= Malcolm McKeown =

Ulster loyalist paramilitary

Malcolm McKeown was an Ulster loyalist paramilitary during The Troubles in Northern Ireland, and a career criminal.

==The Troubles==
During The Troubles, McKeown was a member of the Loyalist Volunteer Force (LVF), an Ulster loyalist paramilitary group in Northern Ireland.

==Criminal activities==
Police frequently accused McKeown of being a major figure in the Northern Ireland drug trade, particularly in the Lurgan-Portadown-Banbridge area.

=== Arrests ===
On 25 March 2012 McKeown, along with James Carlisle, was arrested and charged with the February 2012 murder of suspected drug dealers Hugh and Jacqueline McGeough. The charges were subsequently dropped in January 2013.

In April 2017, McKeown was arrested on several drug charges and in connection with the arson of 27 vehicles in Craigavon and its environs, including several owned by local Police Service of Northern Ireland (PSNI) officers.
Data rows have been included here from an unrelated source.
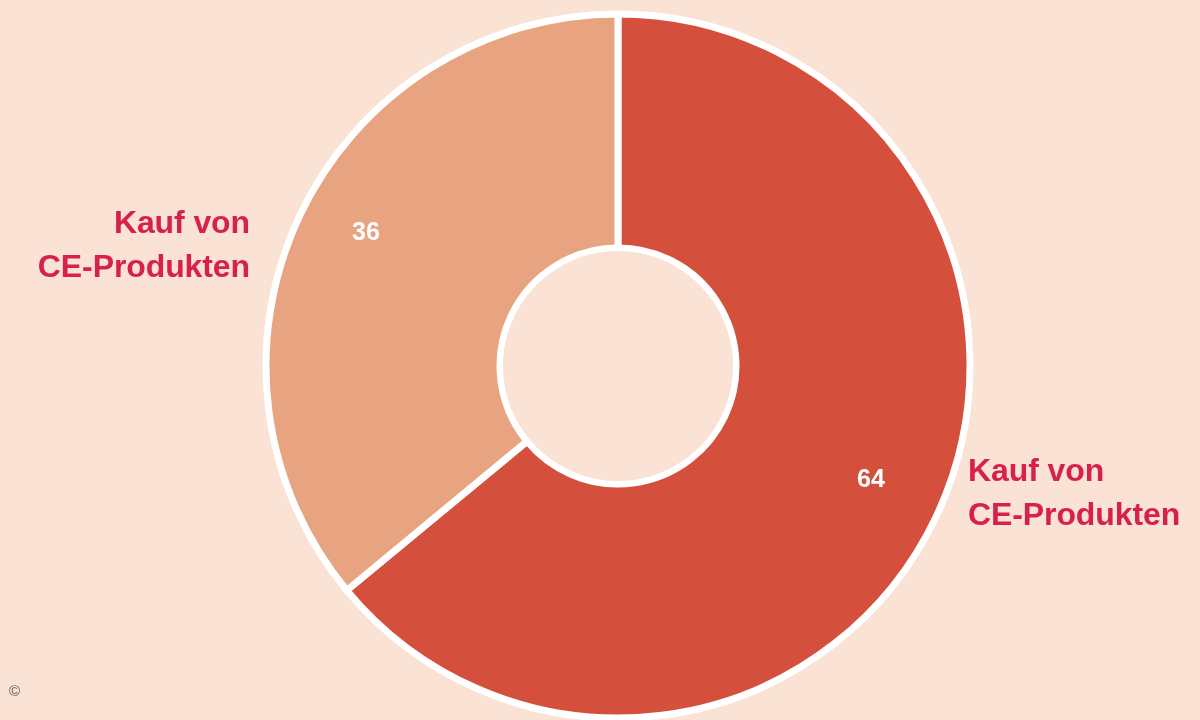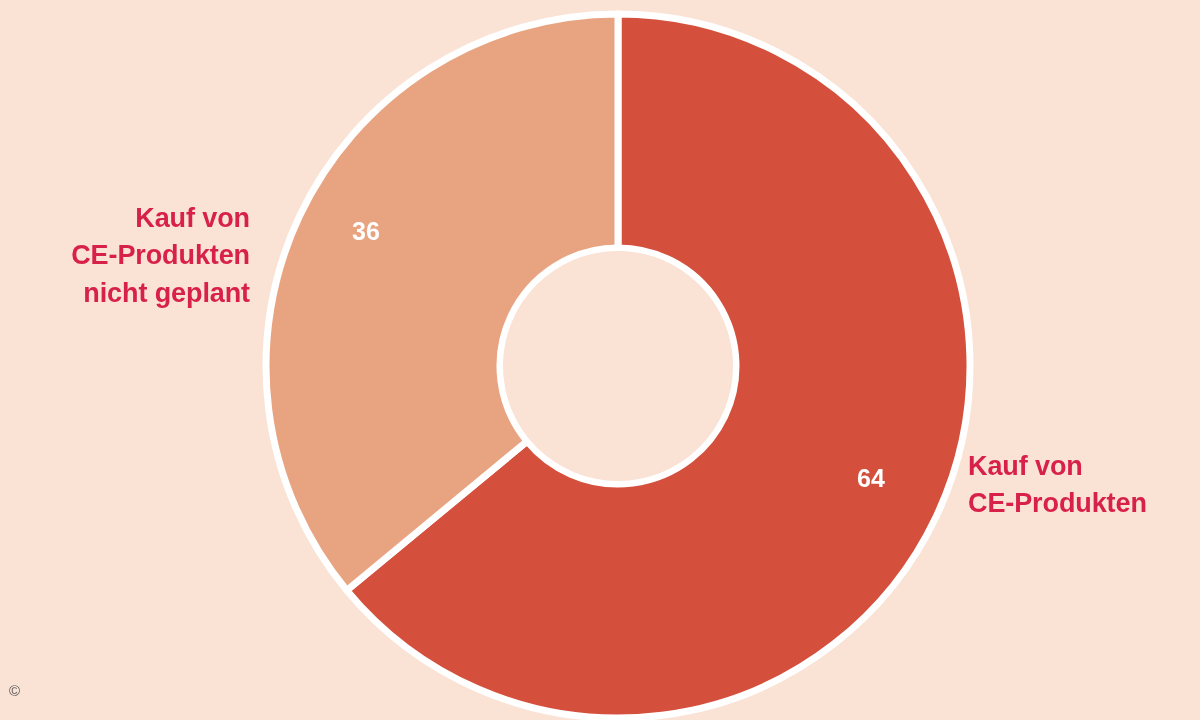--- a/index.html
+++ b/index.html
@@ -34,21 +34,21 @@
     font-family: "Liberation Sans", sans-serif;
     font-size: 25px;
     font-weight: 700;
     fill: #ffffff;
   }
 
   .callout {
     position: absolute;
     font-family: "Liberation Sans", sans-serif;
     font-weight: 700;
-    font-size: 27px;
+    font-size: 32px;
     line-height: 1.38;
     color: #d8214a;
     letter-spacing: -0.1px;
     white-space: nowrap;
   }
 
   #callout-left {
     left: 22px;
     top: 200px;
     width: 228px;
@@ -90,21 +90,20 @@
     <circle id="donut-hole" cx="618" cy="366" r="115" fill="#fae2d5"></circle>
 
     <text class="slice-value" x="352" y="240">36</text>
 
     <text class="slice-value" x="871" y="487" text-anchor="middle">64</text>
   </svg>
 
   <div class="callout" id="callout-left">
     <span class="callout-line">Kauf von</span>
     <span class="callout-line">CE-Produkten</span>
-    <span class="callout-line">nicht geplant</span>
   </div>
 
   <div class="callout" id="callout-right">
     <span class="callout-line">Kauf von</span>
     <span class="callout-line">CE-Produkten</span>
   </div>
 
   <div id="copyright-mark">©</div>
 
 </div>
=== Assassination attempt ===
McKeown was reportedly shot and wounded during an assassination attempt at his home in Craigavon's Parkmore estate in 1999. It is believed that the attack was carried out by former LVF associates, over a feud concerning the drug trade in mid-Ulster.

== Death ==
On 19 August 2019 McKeown was gunned down while sitting in his vehicle at a fuel station in the village of Waringstown, County Down.

=== Arrests ===
Two suspects, Jake O'Brien and Andrew Martin, were arrested on 26 August 2019 and charged with the killing, which prosecutors argued was part of a long-standing gang feud. Seven other suspects were subsequently identified.

== Personal life ==
McKeown was one of three siblings. His brothers, Trevor and Clifford McKeown, were also loyalist paramilitaries and have both been convicted of sectarian murders. Malcolm McKeon had three children.